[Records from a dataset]
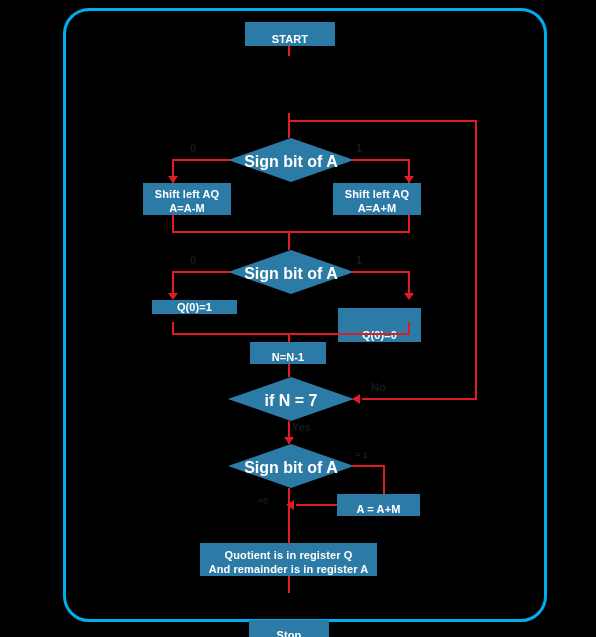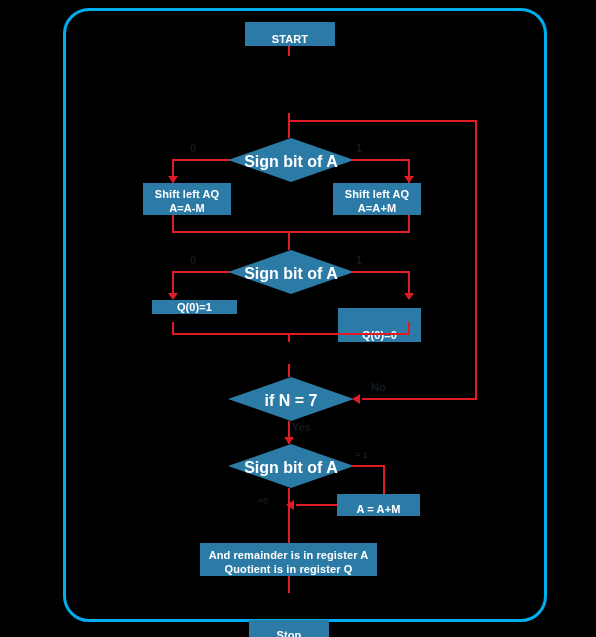"N=N-1" div.box { html: none -> <div> <span>N=N-1</span> </div> }
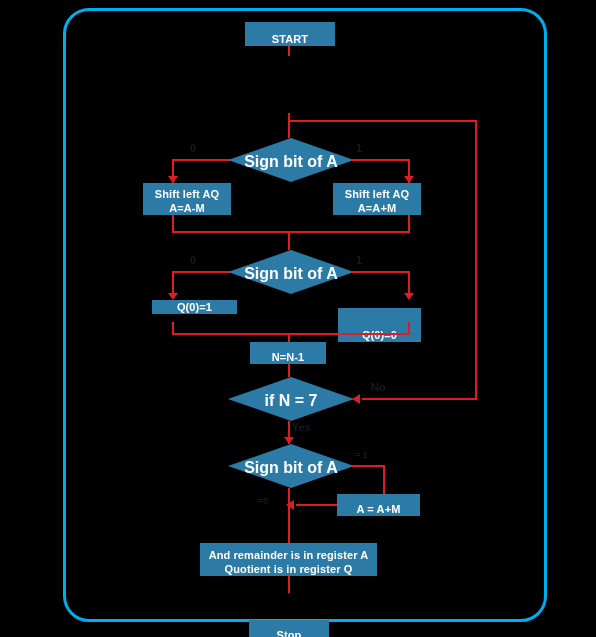"And remainder is in register" span.line { order: before "Quotient is in register Q" -> after "Quotient is in register Q" }
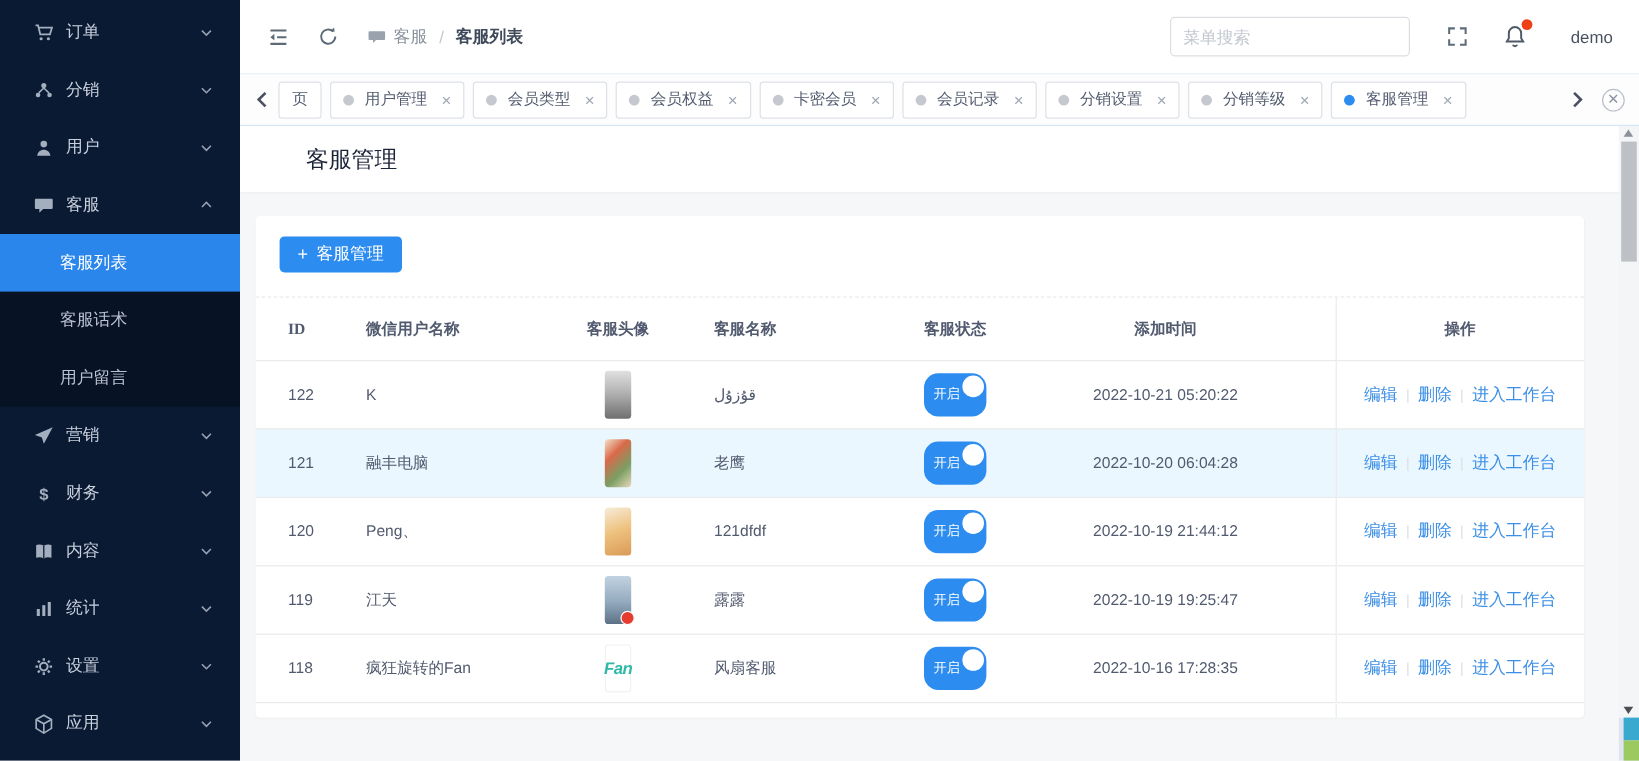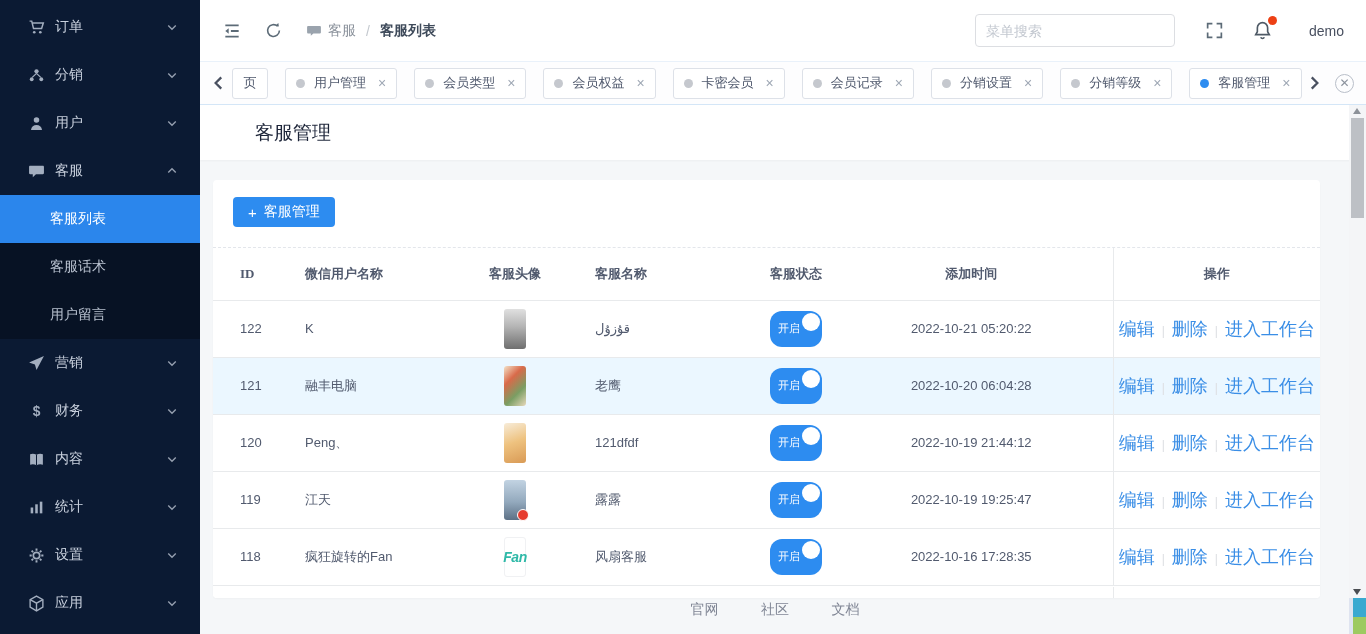"用户管理" .tab { margin-left: 17px -> 7px }
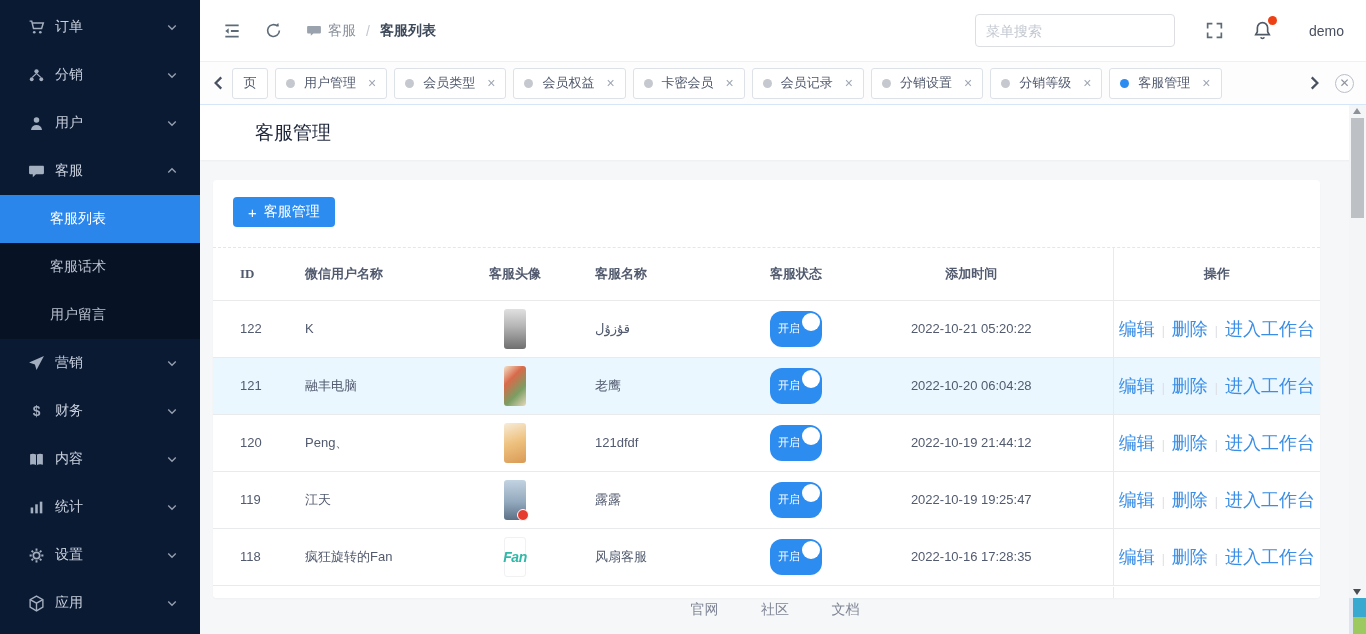"编辑" .act-link { font-size: 18px -> 14px }
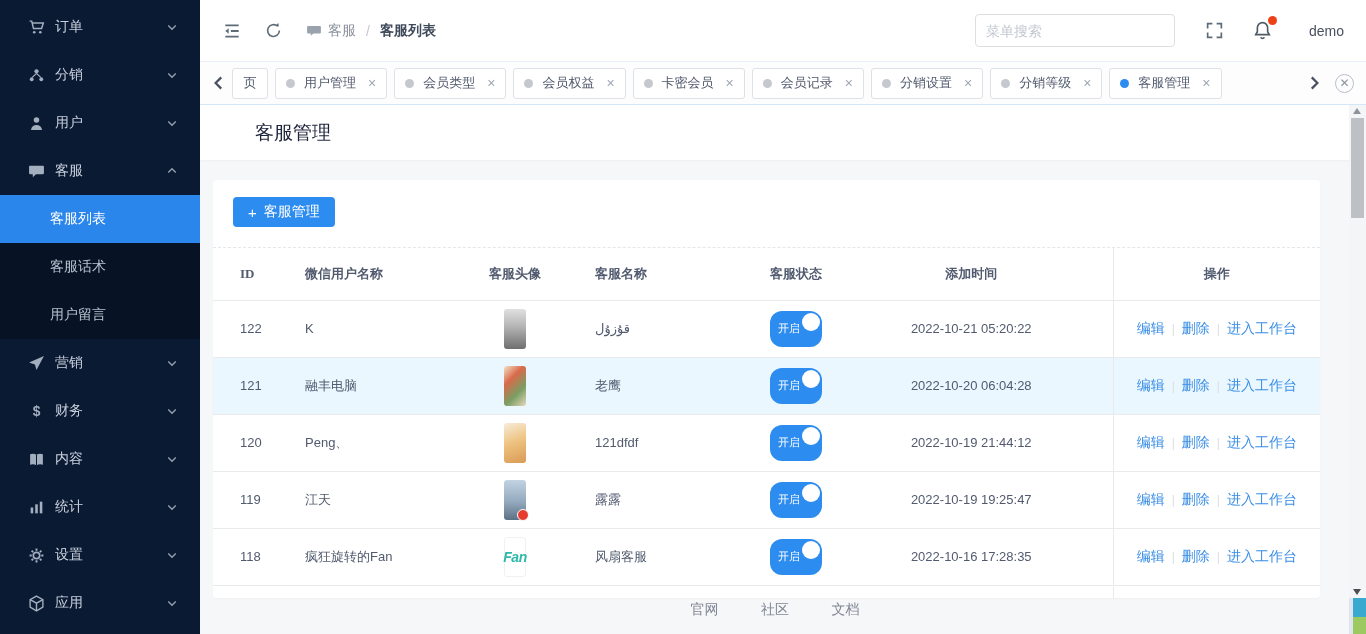"官网 社区 文档" div.footer { html: <div> <a>官网</a> <a>社区</a> <a>文档</a> </div> -> none }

[What is needed]:
Could you retype all the entries above exactly, without the pictures?

[Your response]:
"N=N-1" div.box { html: none -> <div> <span>N=N-1</span> </div> }
"And remainder is in register" span.line { order: before "Quotient is in register Q" -> after "Quotient is in register Q" }
"用户管理" .tab { margin-left: 17px -> 7px }
"编辑" .act-link { font-size: 18px -> 14px }
"官网 社区 文档" div.footer { html: <div> <a>官网</a> <a>社区</a> <a>文档</a> </div> -> none }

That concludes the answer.